Photo: Chris J. Ratcliffe/Getty Images
As James Comey's "A Higher Loyalty" goes on sale today, NPR's Steve Inskeep and Carrie Johnson asked him on "Morning Edition" about President Trump's tweets over the weekend suggesting he could face jail for giving up classified information and lying to Congress.
His big picture: “The president of the United States just tweeted that a private citizen should be jailed. And I think the reaction of most of us was: ‘Meh, it’s another one of those things. ... This is not normal. This is not OK. There is a danger that we will become numb to it and we will stop noticing the threats to our norms.”
He was also asked about his criticisms of Trump’s appearance, including his penchant for long neckties:
- “I’m not making fun of the president.
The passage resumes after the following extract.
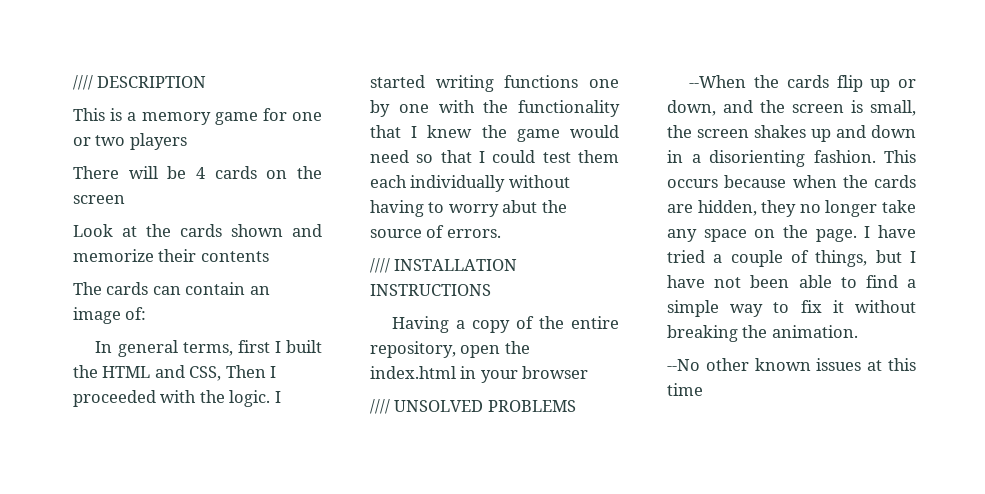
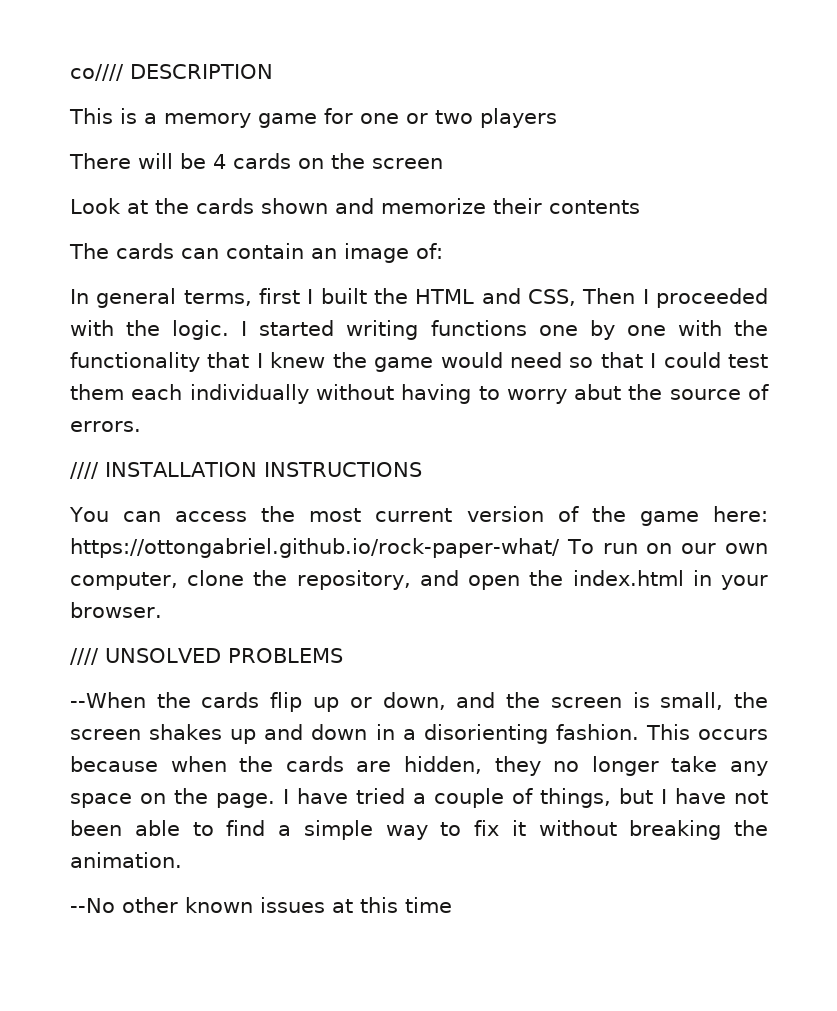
- //// DESCRIPTION
+ co//// DESCRIPTION
- Having a copy of the entire repository, open the index.html in your browser
+ You can access the most current version of the game here: https://ottongabriel.github.io/rock-paper-what/ To run on our own computer, clone the repository, and open the index.html in your browser.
I’m trying to be an author, which I’ve never been before in my life. While I’m typing, I can hear my editor’s voice ringing in my head: 'Bring the reader with you, show them inside your head.’"
- "And by the way, not that this matters, but I found his hands to be above average in size."
Terry Gross of "Fresh Air" asked Comey, who as deputy attorney general appointed special prosecutor Patrick Fitzgerald in the Scooter Libby case, if he sees Trump's pardon of Libby as a personal attack:
- “I don’t ... but that doesn’t mean it’s not an attack on the rule of law. There’s a reason that President George W. Bush, for whom Scooter Libby worked, refused to pardon him."
- "The Libby case was incredibly important, and justified by overwhelming facts. To pardon now, is an attack on the rule of law.”